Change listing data
---------------
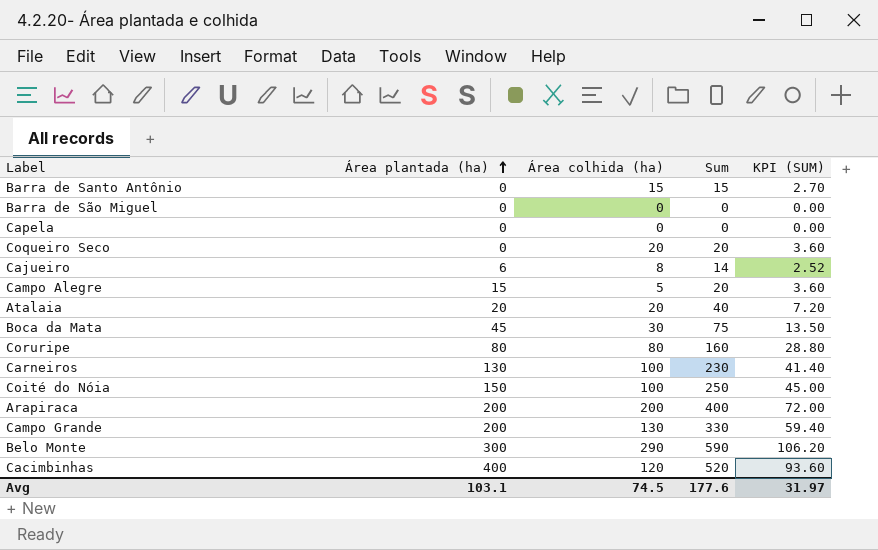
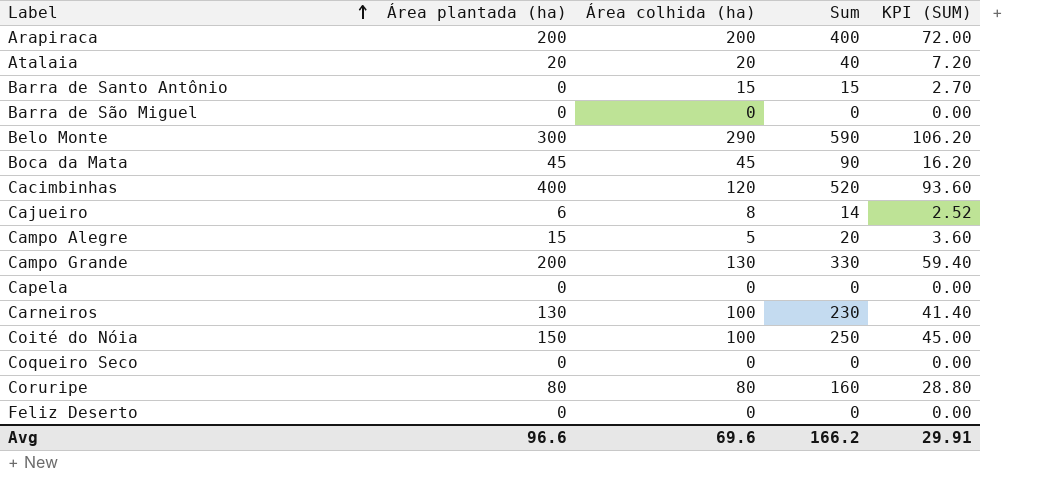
row order: Área plantada (ha) ascending -> Label ascending
Boca da Mata | Área colhida (ha): 30 -> 45
Boca da Mata | Sum: 75 -> 90
Boca da Mata | KPI (SUM): 13.50 -> 16.20
Coqueiro Seco | Área colhida (ha): 20 -> 0
Coqueiro Seco | Sum: 20 -> 0
Coqueiro Seco | KPI (SUM): 3.60 -> 0.00
row Feliz Deserto: none -> 0 | 0 | 0 | 0.00
Avg | Área plantada (ha): 103.1 -> 96.6
Avg | Área colhida (ha): 74.5 -> 69.6
Avg | Sum: 177.6 -> 166.2
Avg | KPI (SUM): 31.97 -> 29.91

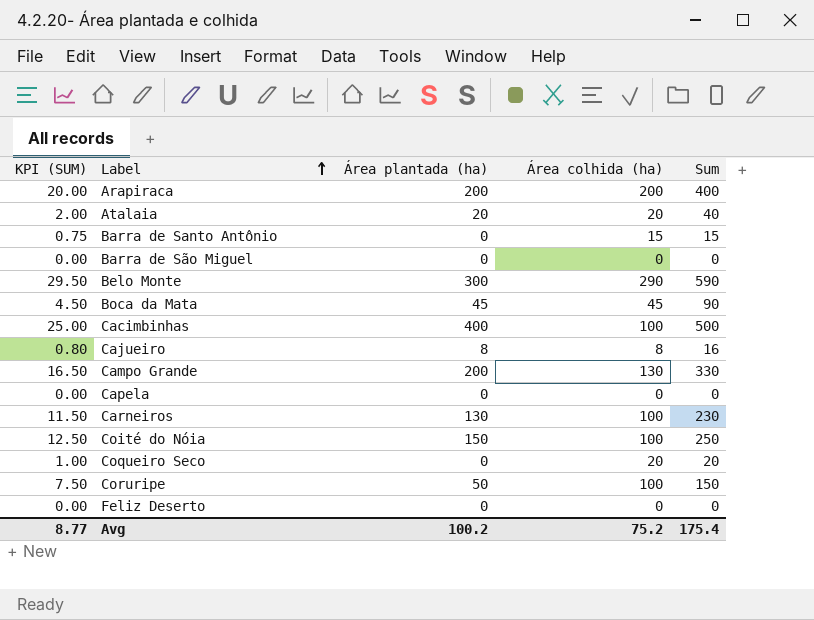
column KPI (SUM) | formula: [Sum] * 0.18 -> [Sum] * 0.05
column KPI (SUM) | position: 5 -> 1
row Campo Alegre: 15 | 5 | 20 | 3.60 -> none
Cacimbinhas | Área colhida (ha): 120 -> 100
Cacimbinhas | Sum: 520 -> 500
Cajueiro | Área plantada (ha): 6 -> 8
Cajueiro | Sum: 14 -> 16
Coqueiro Seco | Área colhida (ha): 0 -> 20
Coqueiro Seco | Sum: 0 -> 20
Coruripe | Área plantada (ha): 80 -> 50
Coruripe | Área colhida (ha): 80 -> 100
Coruripe | Sum: 160 -> 150
Avg | KPI (SUM): 29.91 -> 8.77
Avg | Área plantada (ha): 96.6 -> 100.2
Avg | Área colhida (ha): 69.6 -> 75.2
Avg | Sum: 166.2 -> 175.4

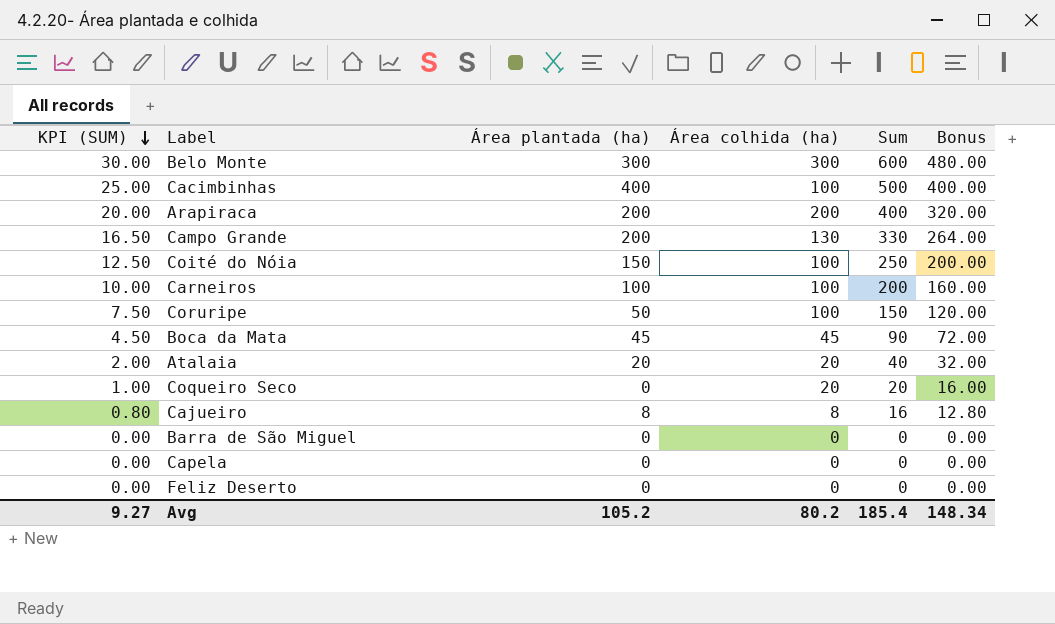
row order: Label ascending -> KPI (SUM) descending
column Bonus | formula: none -> [Sum] * 0.8
row Barra de Santo Antônio: 0.75 | 0 | 15 | 15 -> none
Belo Monte | KPI (SUM): 29.50 -> 30.00
Belo Monte | Área colhida (ha): 290 -> 300
Belo Monte | Sum: 590 -> 600
Carneiros | KPI (SUM): 11.50 -> 10.00
Carneiros | Área plantada (ha): 130 -> 100
Carneiros | Sum: 230 -> 200
Avg | KPI (SUM): 8.77 -> 9.27
Avg | Área plantada (ha): 100.2 -> 105.2
Avg | Área colhida (ha): 75.2 -> 80.2
Avg | Sum: 175.4 -> 185.4

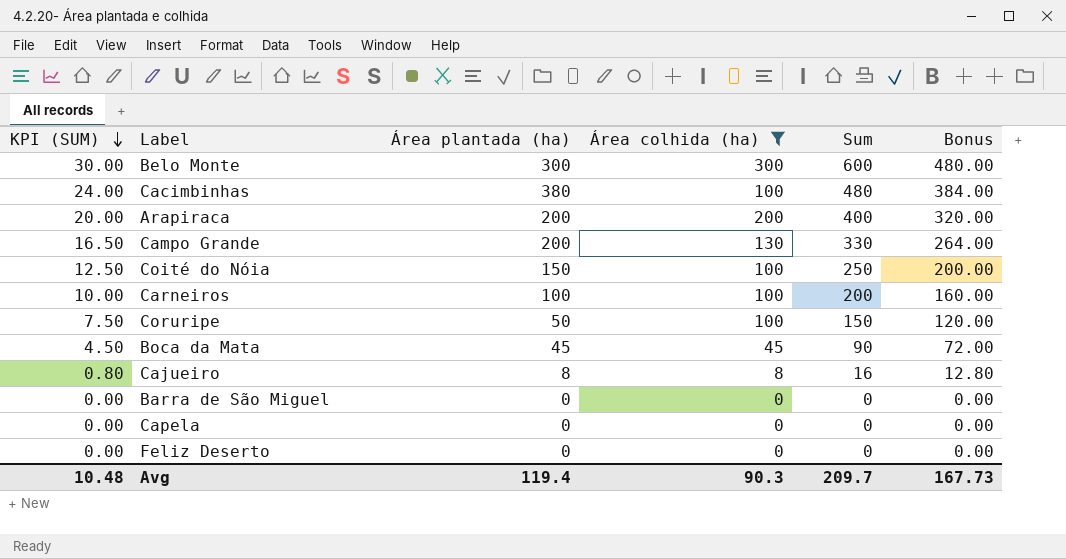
filter: none -> Área colhida (ha) != 20
Cacimbinhas | KPI (SUM): 25.00 -> 24.00
Cacimbinhas | Área plantada (ha): 400 -> 380
Cacimbinhas | Sum: 500 -> 480
Cacimbinhas | Bonus: 400.00 -> 384.00
Avg | KPI (SUM): 9.27 -> 10.48
Avg | Área plantada (ha): 105.2 -> 119.4
Avg | Área colhida (ha): 80.2 -> 90.3
Avg | Sum: 185.4 -> 209.7
Avg | Bonus: 148.34 -> 167.73

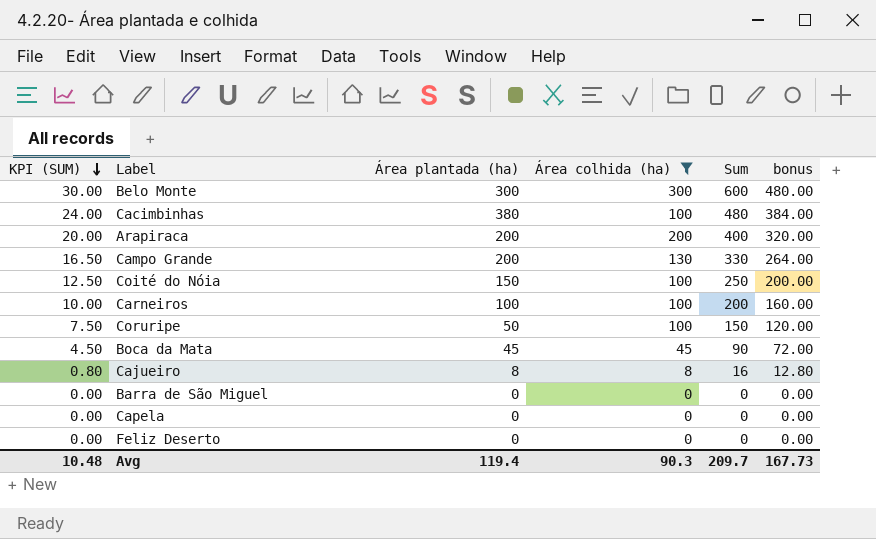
column name: Bonus -> bonus

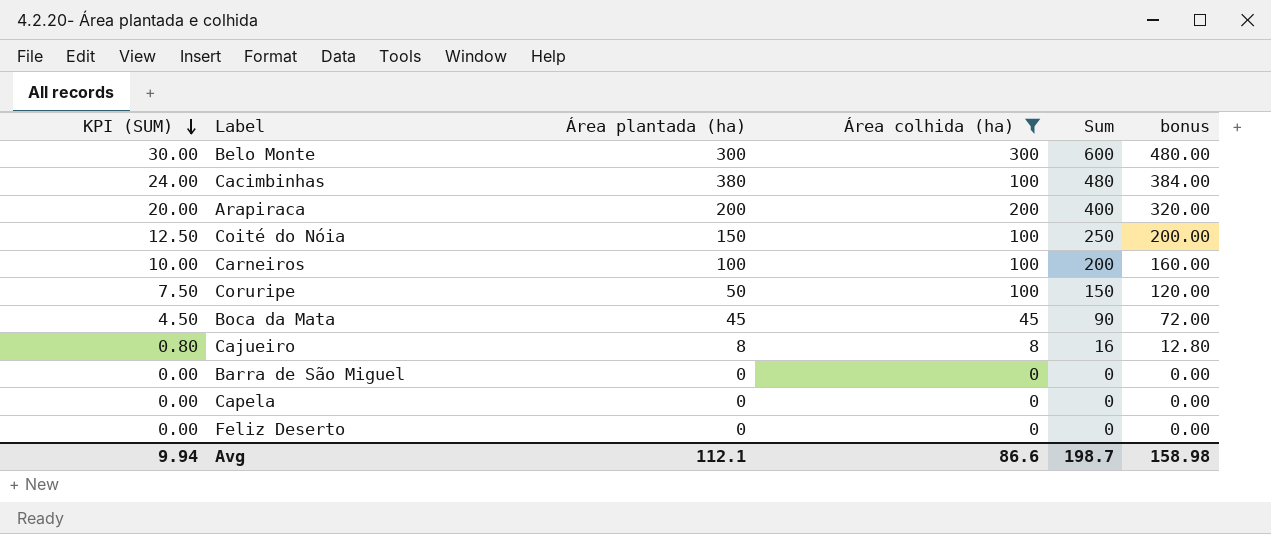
row Campo Grande: 16.50 | 200 | 130 | 330 | 264.00 -> none
Avg | KPI (SUM): 10.48 -> 9.94
Avg | Área plantada (ha): 119.4 -> 112.1
Avg | Área colhida (ha): 90.3 -> 86.6
Avg | Sum: 209.7 -> 198.7
Avg | bonus: 167.73 -> 158.98

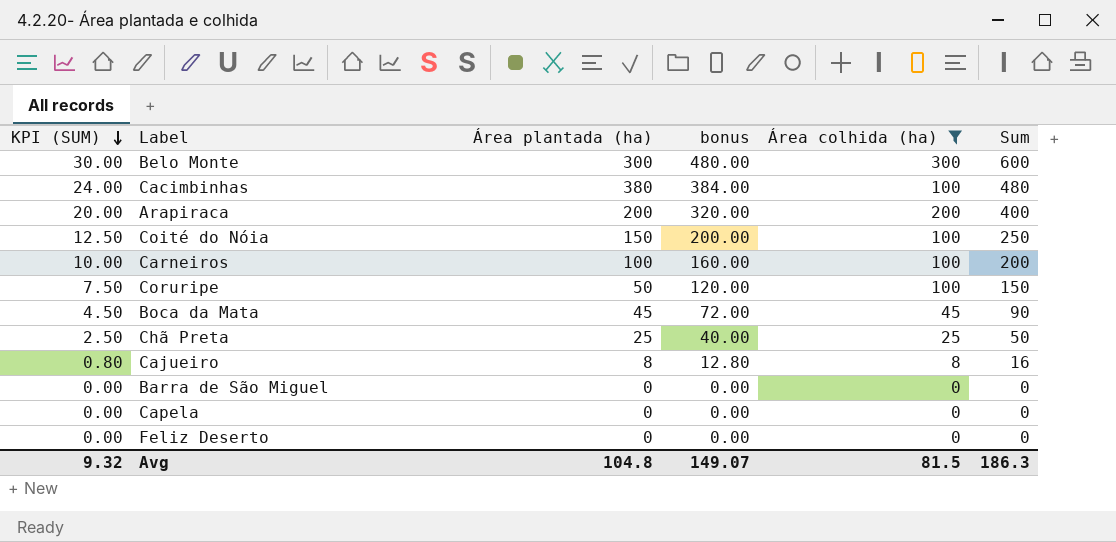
column bonus | position: 6 -> 4
row Chã Preta: none -> 2.50 | 25 | 40.00 | 25 | 50
Avg | KPI (SUM): 9.94 -> 9.32
Avg | Área plantada (ha): 112.1 -> 104.8
Avg | bonus: 158.98 -> 149.07
Avg | Área colhida (ha): 86.6 -> 81.5
Avg | Sum: 198.7 -> 186.3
---------------
→ What is needed
Return exactly the stretch above whose first line contains "Cacimbinhas | Sum: 520 -> 500" and whose last line contains "Carneiros | Área plantada (ha): 130 -> 100", and nothing outside it. The pictures should not appear.

→ Your response
Cacimbinhas | Sum: 520 -> 500
Cajueiro | Área plantada (ha): 6 -> 8
Cajueiro | Sum: 14 -> 16
Coqueiro Seco | Área colhida (ha): 0 -> 20
Coqueiro Seco | Sum: 0 -> 20
Coruripe | Área plantada (ha): 80 -> 50
Coruripe | Área colhida (ha): 80 -> 100
Coruripe | Sum: 160 -> 150
Avg | KPI (SUM): 29.91 -> 8.77
Avg | Área plantada (ha): 96.6 -> 100.2
Avg | Área colhida (ha): 69.6 -> 75.2
Avg | Sum: 166.2 -> 175.4

row order: Label ascending -> KPI (SUM) descending
column Bonus | formula: none -> [Sum] * 0.8
row Barra de Santo Antônio: 0.75 | 0 | 15 | 15 -> none
Belo Monte | KPI (SUM): 29.50 -> 30.00
Belo Monte | Área colhida (ha): 290 -> 300
Belo Monte | Sum: 590 -> 600
Carneiros | KPI (SUM): 11.50 -> 10.00
Carneiros | Área plantada (ha): 130 -> 100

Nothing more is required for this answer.